Quino é um dos cartunistas mais célebres na América Latina por se esforçar pelo atemporal —apesar de deixar entrever, nos temas e no próprio traço, o lugar e época das suas criações. Sua tira “Mafalda” vez por outra comentava notícias dos anos 1960 e 1970, quando foi publicada originalmente, mas era algo raro. É um dos motivos pelos quais ainda é lida.

"Isto Não é Tudo" é uma coletânea de cartuns nos quais Quino não quis marcar época. Uma cooperação elementar dos editores ajuda: não há informação alguma sobre datas dos cartuns. O título astucioso também sugere que Quino —hoje com 86 anos— segue desenhando.

O volume é um best of dos 15 ou mais álbuns de cartuns que o autor lançou entre os anos 1960 e 1990, já publicados no Brasil. Os cartuns selecionados foram agrupados por temas: casamento, trabalho, terceira idade, restaurantes, médicos, burocratas, ricos e pobres etc.

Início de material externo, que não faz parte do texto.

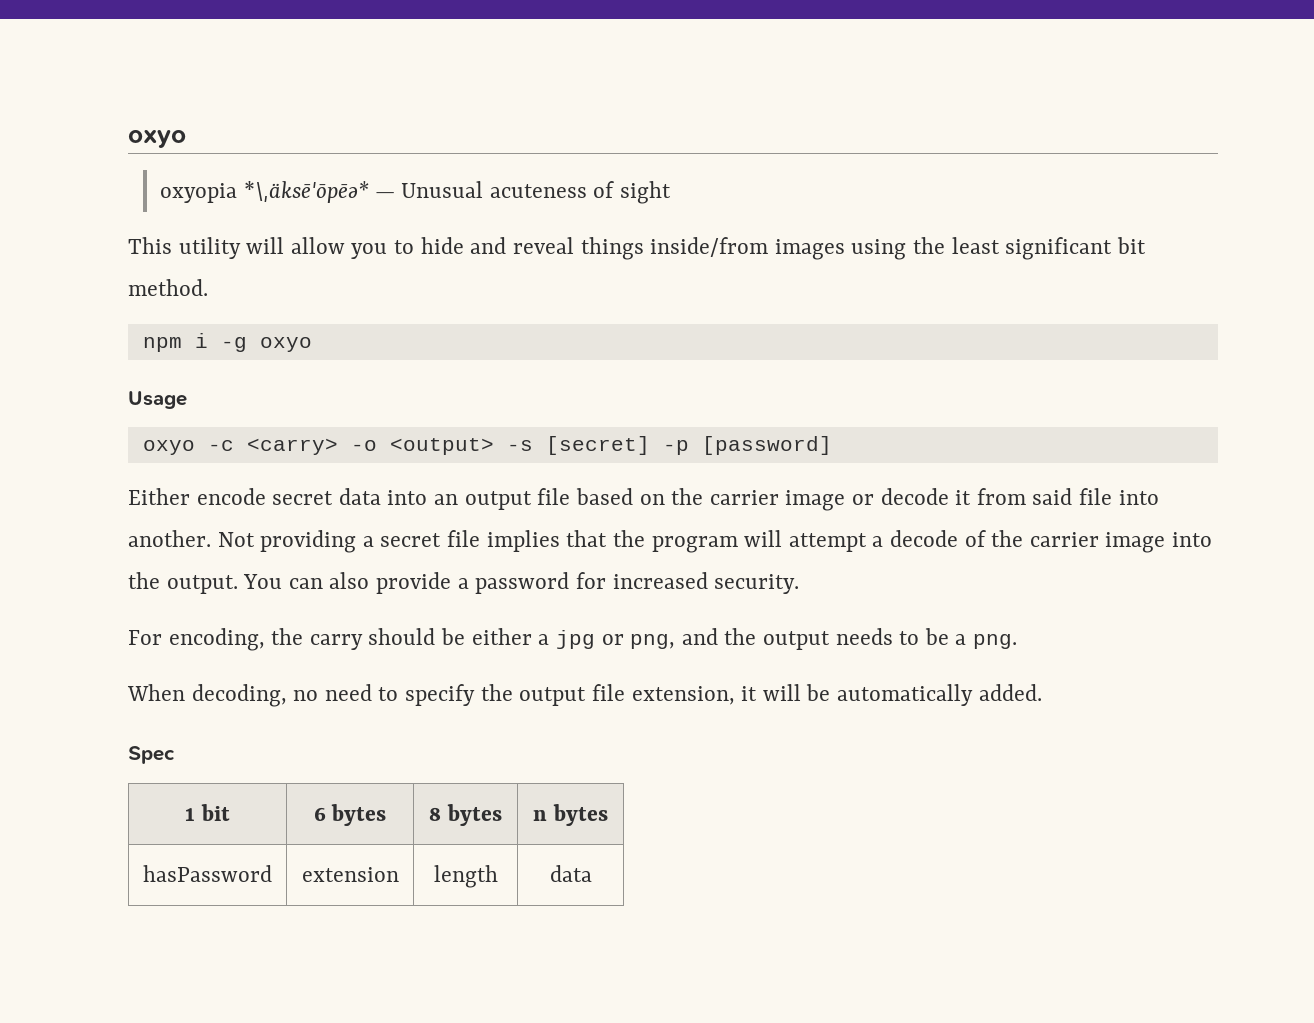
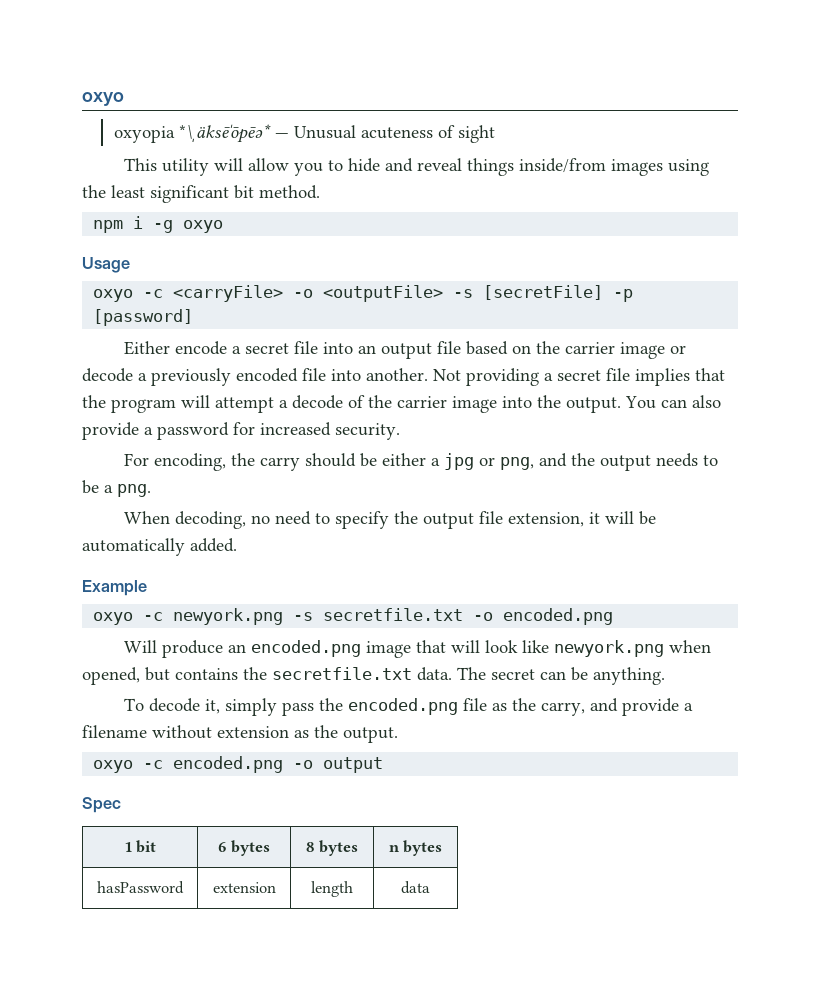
[246,436,650,455] <carry> -o <output> -s [secret] -> [173,285,604,302] <carryFile> -o <outputFile> -s [secretFile]
[272,488,381,505] secret data -> [232,341,319,354] a secret file
[955,488,1073,505] it from said -> [138,368,298,386] a previously encoded
(1042, 692) none -> [82,580,147,596] [93,608,614,625] [124,640,712,658] [82,667,665,685] [124,698,694,716] [82,725,398,743] [93,756,384,773] // Example // oxyo -c newyork.png -s secretfile.txt -o encoded.png // Will produce an encoded.png image that will look like newyork.png when opened, but contains the secretfile.txt data. The secret can be anything. // To decode it, simply pass the encoded.png file as the carry, and provide a filename without extension as the output. // oxyo -c encoded.png -o output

O agrupamento causa um efeito estranho. Apesar de o traço denunciar que cada cartum é de período ou publicação diferente, juntos eles parecem denunciar ideias fixas de Quino: esposas obesas, traição conjugal, suicídio. Piadas ou ideias gráficas repetem-se lado a lado, embora tenham sido utilizadas (provavelmente) com décadas de distância.

Em julho de 2018, Quino solicitou que Mafalda não fosse utilizada como símbolo da campanha anti-Lei do Aborto na Argentina. Não deixou claro, porém, se ele —ou Mafalda— era a favor da lei (que não foi aprovada).

Um dos cartuns de "Isto Não é Tudo" mostra uma professora enlouquecida, carregada por um enfermeiro e uma freira enquanto os alunos indomáveis destroem a sala. A professora diz: “Sim, siiim ao aborto!! Aborto obrigatório!! Isso: Aborto geral, em massa, absoluto, global!!”

Na declaração e no cartum, Quino exerce sua habilidade de ficar em cima do muro. Faz parte do esforço de ser atemporal não se posicionar quanto aos assuntos do dia. Não se vê declarações políticas, nem levantar bandeiras. Não com clareza, pelo menos; há espaço para refutar qualquer interpretação.

Por outro lado, o próprio se denuncia, no mínimo, humanista. Em outro cartum, um agente da “polícia humorística” interroga Quino na prancheta: “A morte, a velhice, a injustiça social, o autoritarismo… Esses são temas humorísticos, segundo o senhor?” O policial leva Quino algemado.

Se os temas não têm data, o traço tem. Poucos cartunistas atuais dedicam-se às finíssimas hachuras e ao detalhamento de cenários e indumentária que Quino mostra em várias páginas. Não é que os cartunistas de hoje tenham ficado preguiçosos: os tempos atuais provavelmente pedem menos linhas, mais velocidade, para um passar de olhos efêmero do leitor.

Não se sabe se Quino tinha mais tempo para dedicar a cada página nem se estava pensando na posteridade. O fato é que produziu cartuns eternos.